🤖 AI Summary
This work addresses the limitation of existing 3D scene graph methods, which treat perception as a post-processing step on static datasets and decouple scene understanding from observation planning, thereby hindering long-term, incremental environment modeling for robots. To overcome this, the paper introduces an online semantic exploration framework that, for the first time, formulates semantic scene completeness as an active optimization objective. The approach employs an uncertainty-guided traversal strategy to dynamically balance semantic verification, geometric coverage, and motion cost. By fusing RGB-D observations with a prior 2D occupancy map, it incrementally constructs an uncertainty-aware 3D scene graph encoding open-vocabulary object label posteriors and structural relational edges, which in turn drives closed-loop path planning. The system autonomously revisits semantically ambiguous regions and explores unknown spaces, enabling continuous, human-intervention-free patrolling, updating, and reasoning.
📝 Abstract
Robots that operate over extended periods should not merely visit space; they should progressively understand it. Yet most 3D scene graph pipelines treat perception as a post-processing stage over a fixed dataset, decoupling scene representation from the decisions that determine what is observed in the first place. We present SCOUT, an online semantic exploration framework that closes this loop by coupling active traversal with probabilistic scene graph construction. Given a prior 2D occupancy map and posed RGB-D observations, SCOUT incrementally builds an uncertainty-aware 3D scene graph whose nodes maintain fused geometry and posterior beliefs over open-vocabulary object labels, while edges encode structural relations such as on, inside, belong, and next to.

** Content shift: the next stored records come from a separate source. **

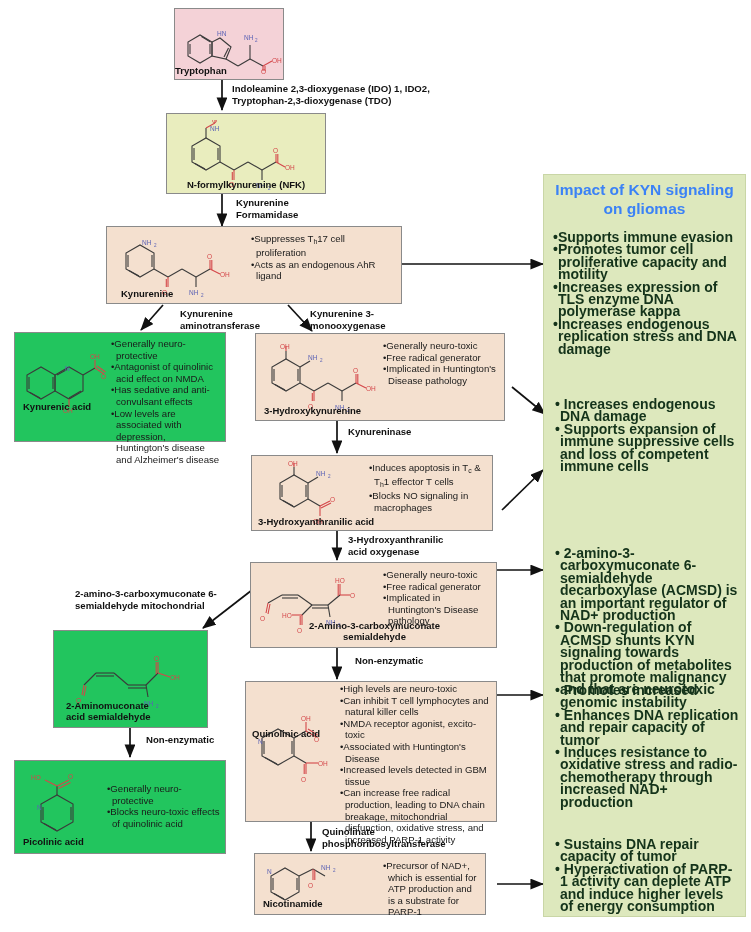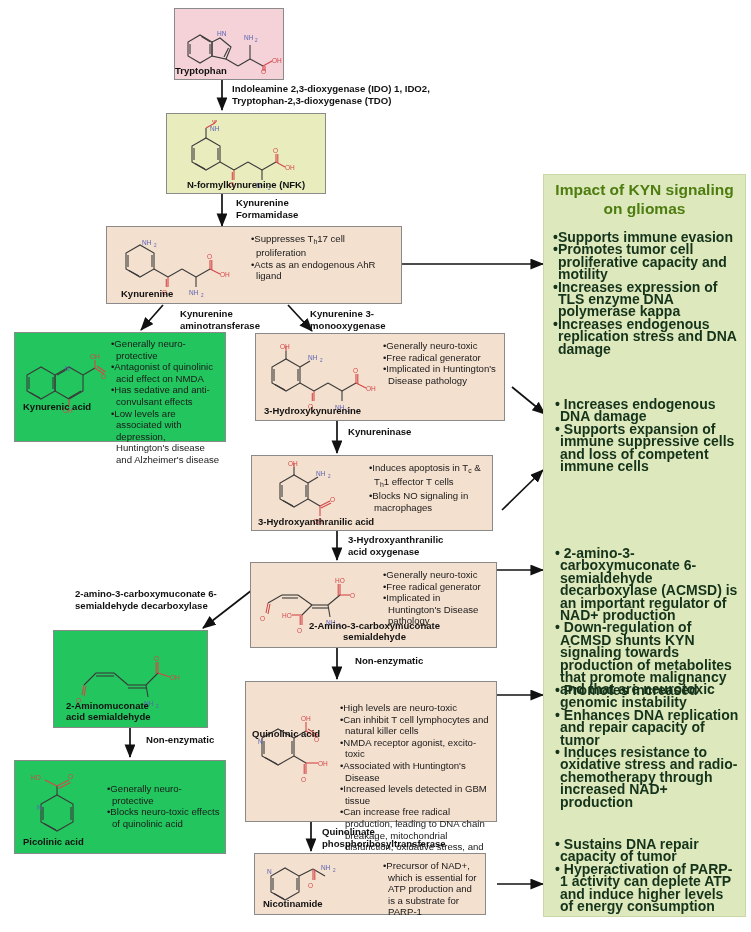--- a/index.html
+++ b/index.html
@@ -73,7 +73,7 @@
     font-weight:bold;
     font-size:15.5px;
     line-height:19px;
-    color:#4d7c0f;
+    color:#3b82f6;
   }
   .green-block{
     position:absolute;

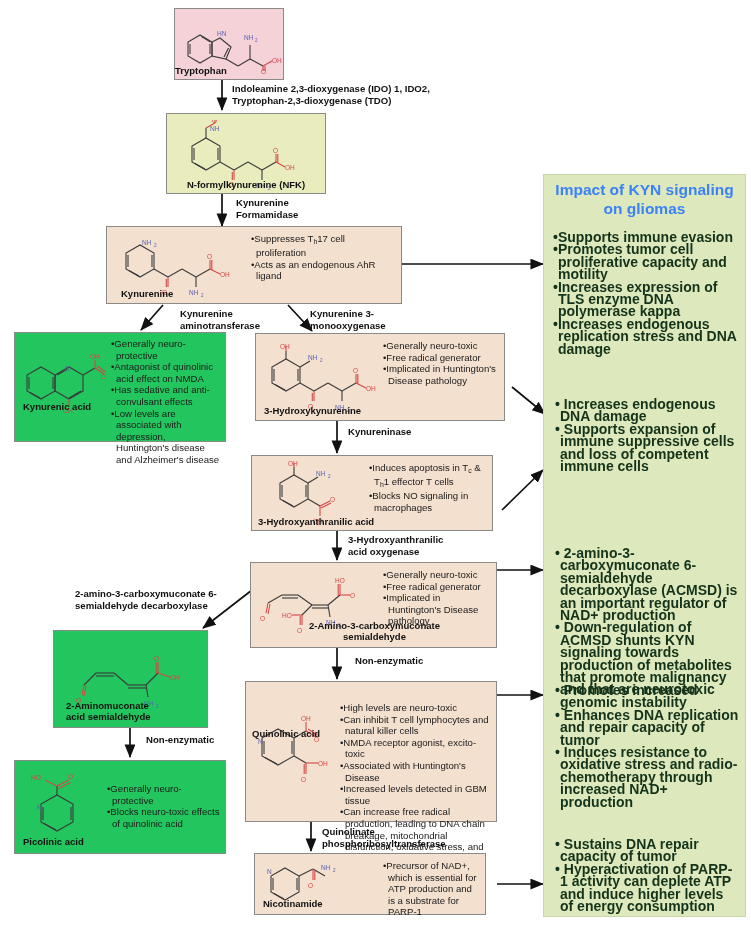--- a/index.html
+++ b/index.html
@@ -462,7 +462,7 @@
 
   <div class="lbl" style="left:75px;top:588px;width:180px;">
     <span>2-amino-3-carboxymuconate 6-</span><br>
-    <span>semialdehyde decarboxylase</span>
+    <span>semialdehyde mitochondrial</span>
   </div>
 
   <div class="lbl" style="left:355px;top:655px;">

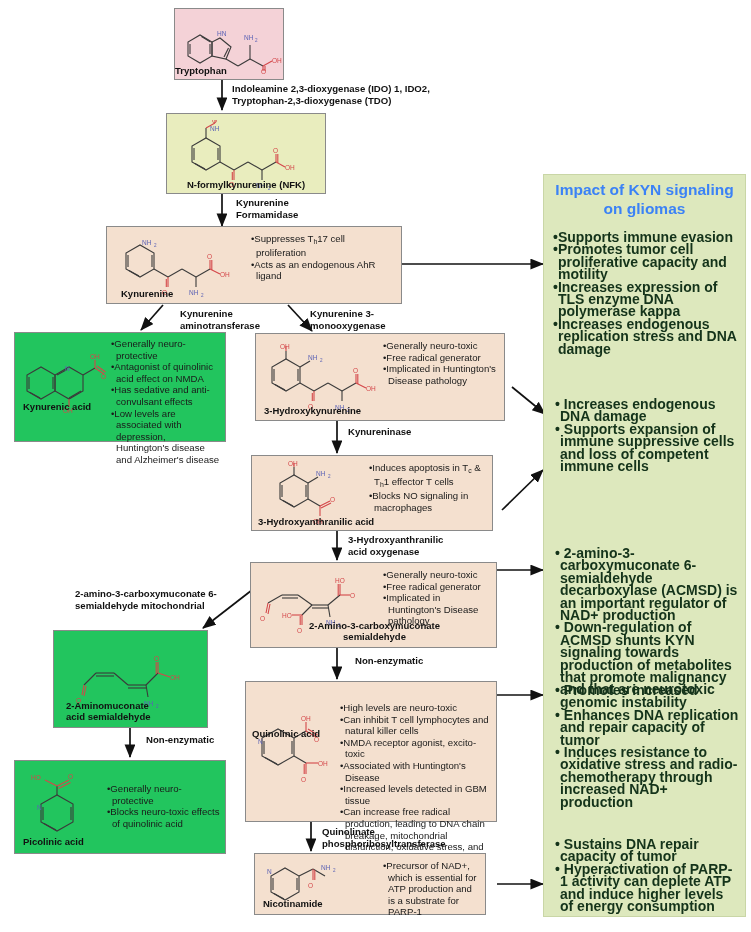--- a/index.html
+++ b/index.html
@@ -559,7 +559,7 @@
         <text x="53" y="72" font-size="6.5" fill="#d4474a" font-family="'Liberation Sans',sans-serif">O</text>
       </svg>
     </div>
-    <div class="bullets" style="padding-top:20px;">
+    <div class="bullets" style="padding-top:1px;">
       <p>•<span>High levels are neuro-toxic</span></p>
       <p>•<span>Can inhibit T cell lymphocytes and natural killer cells</span></p>
       <p>•<span>NMDA receptor agonist, excito-toxic</span></p>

These beliefs are fed back to an uncertainty-guided traversal planner, which selects viewpoints by balancing expected semantic certainty gain, geometric coverage gain, and travel cost. In this way, the robot revisits ambiguous objects when additional evidence matters and expands into unseen free space when the scene remains incomplete. The resulting system treats semantic scene completeness as an operational objective rather than a passive by-product of semantic mapping, moving toward autonomous agents that can patrol, update, and reason about evolving indoor environments with minimal human intervention.